The Refco Bankruptcy and its Impact on Retail Forex Trading

"New York-based Refco Inc. was a large and well-known forex and commodities brokerage house that was one of the main futures brokers on the Chicago Mercantile Exchange. In 2005, the broker was forced into filing Chapter 11 bankruptcy from creditors in the wake of an announcement about fraudulent practices involving their CEO Philip Bennett hiding the company’s bad debts. This fraud was facilitated by loans from Bawag P.S.K, the fourth largest bank in Austria.

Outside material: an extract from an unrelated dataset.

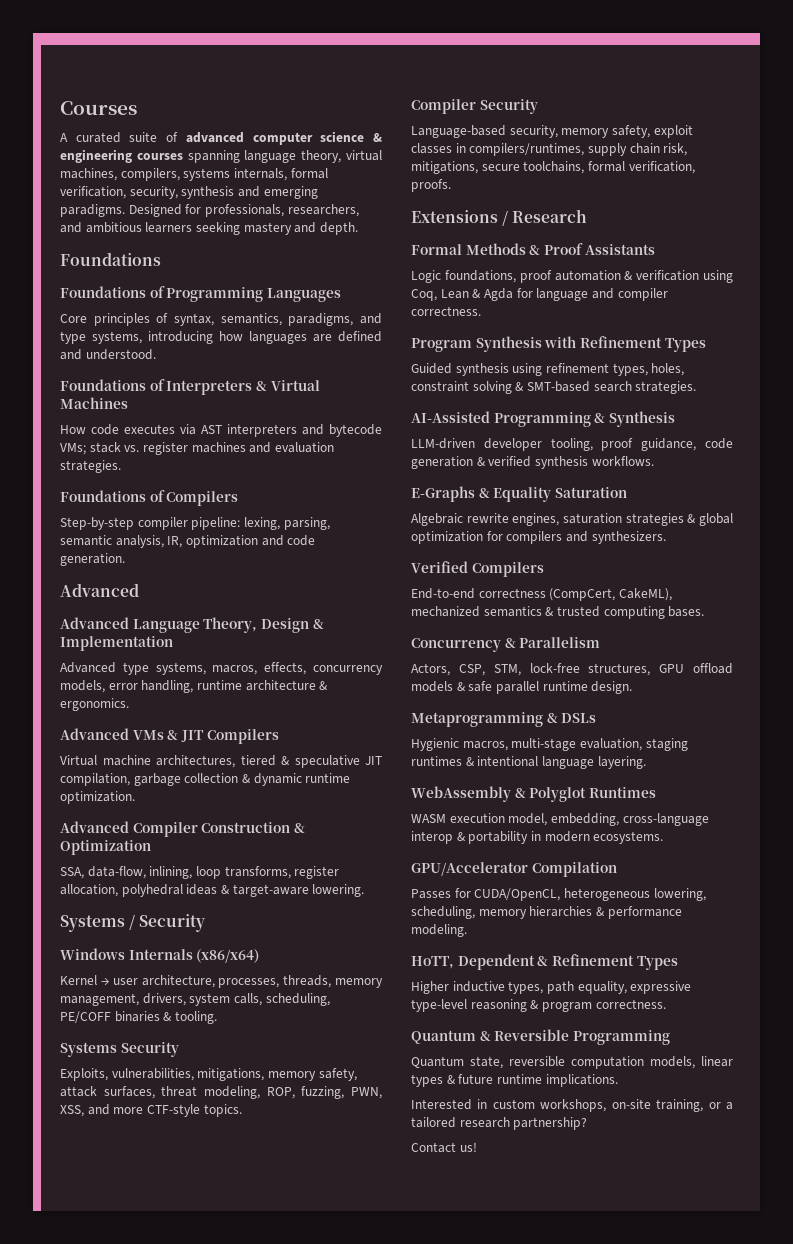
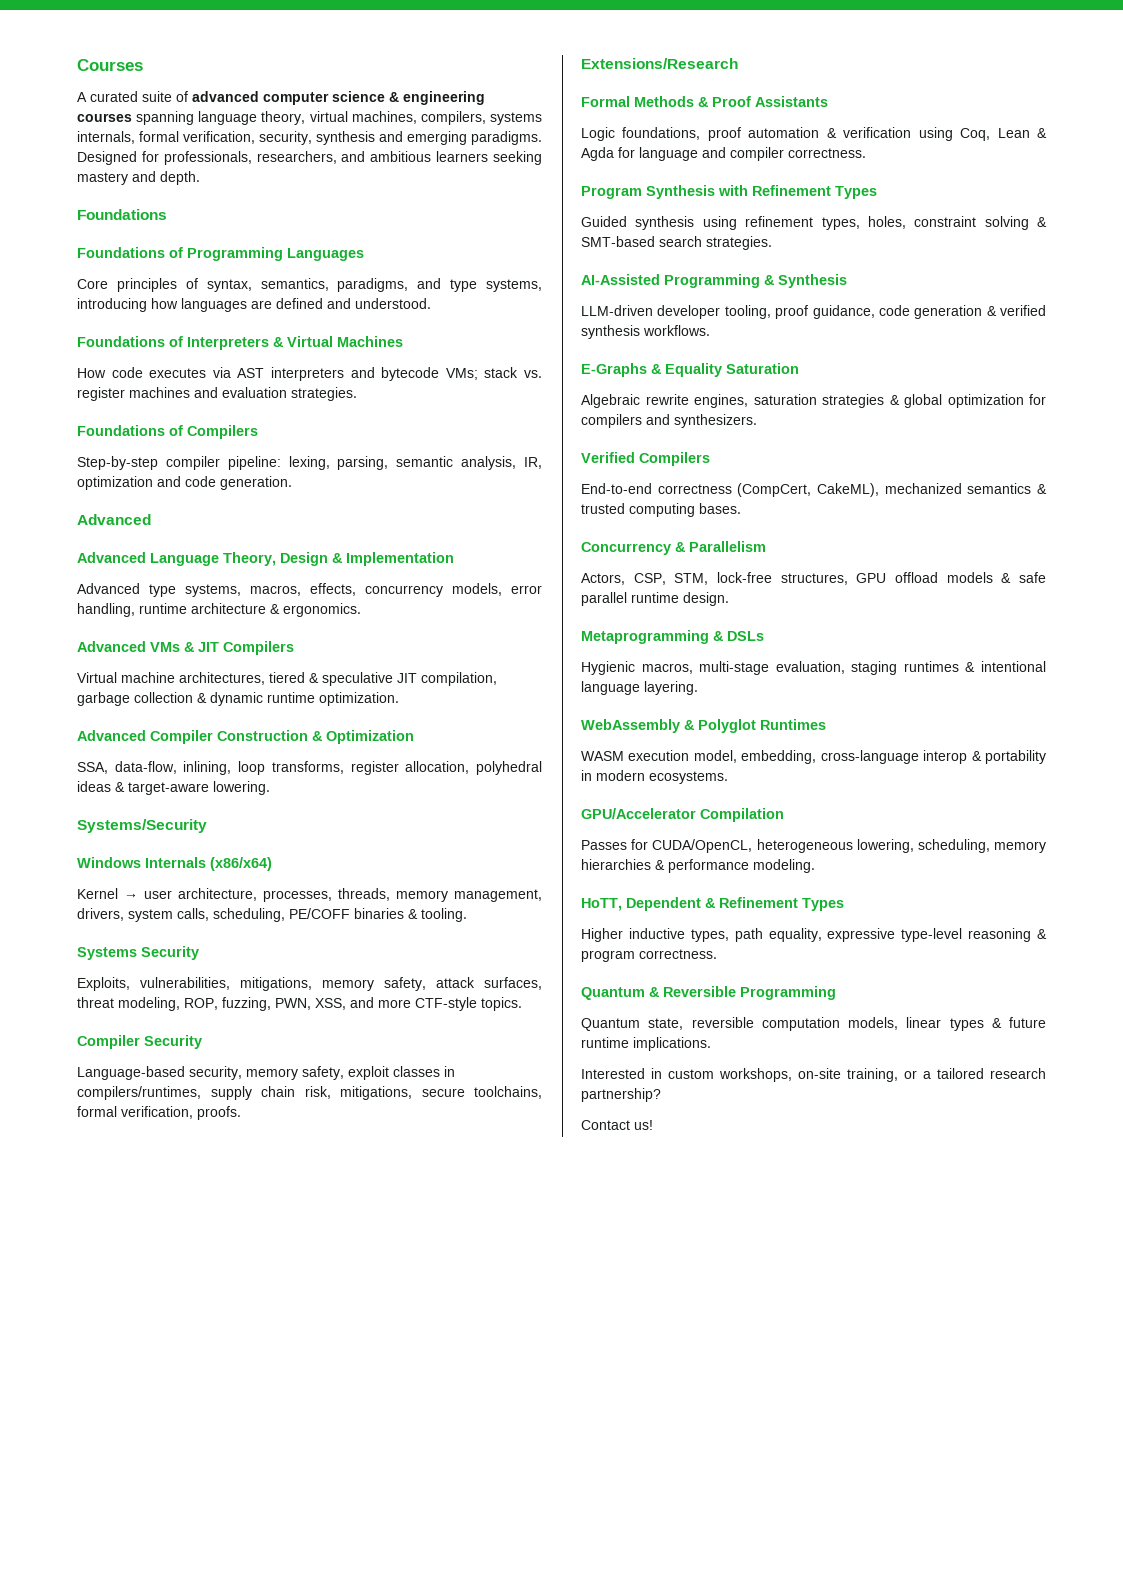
- Systems / Security
+ Systems/Security
- Extensions / Research
+ Extensions/Research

Interestingly, this blow came just after an Initial Public Offering of stock for Refco was made, raising suspicions that the forex broker’s management had been guilty of dressing its books to make the IPO more successful. The IPO shares were offered to the public at an initial price of $22 per share through a number of investment bankers that included Credit Suisse First Boston, Goldman Sachs, and Bank of America that were all supposed to have reviewed the broker’s finances as part of their due diligence.

Refco’s shares were traded publicly for just two months, and even hit a high of $30.12 on September 7th of 2005, before the fraud was disclosed barely a month later on October 10th. The announcement understandably panicked investors, sending the 26.5 million shares of the newly-public company crashing to just $0.80 a share.

Although the forex broker had previously boasted of annual earnings of 33% per year before being taken public, it was basically forced into declaring bankruptcy just two months later.

How the Bankruptcy Affected Refco’s Accounts

Phillip Bennett was the CEO of Refco. In October of 2005, Bennett was accused of padding the company’s finances by hiding $430 million in bad debts of a wholly-owned and unregulated subsidiary which he controlled by the name of Refco Capital Markets.

Refco’s forex brokerage arm, Refco FX, LLC, was holding over 17,000 retail customer brokerage accounts at the time that Refco declared bankruptcy shortly thereafter. In the bankruptcy proceedings, Bank of America and other large creditors managed to convince the bankruptcy court that Refco’s customers were actually unsecured creditors because of Refco’s failure to segregate its customer accounts from their own general funds, despite telling customers that it had done so.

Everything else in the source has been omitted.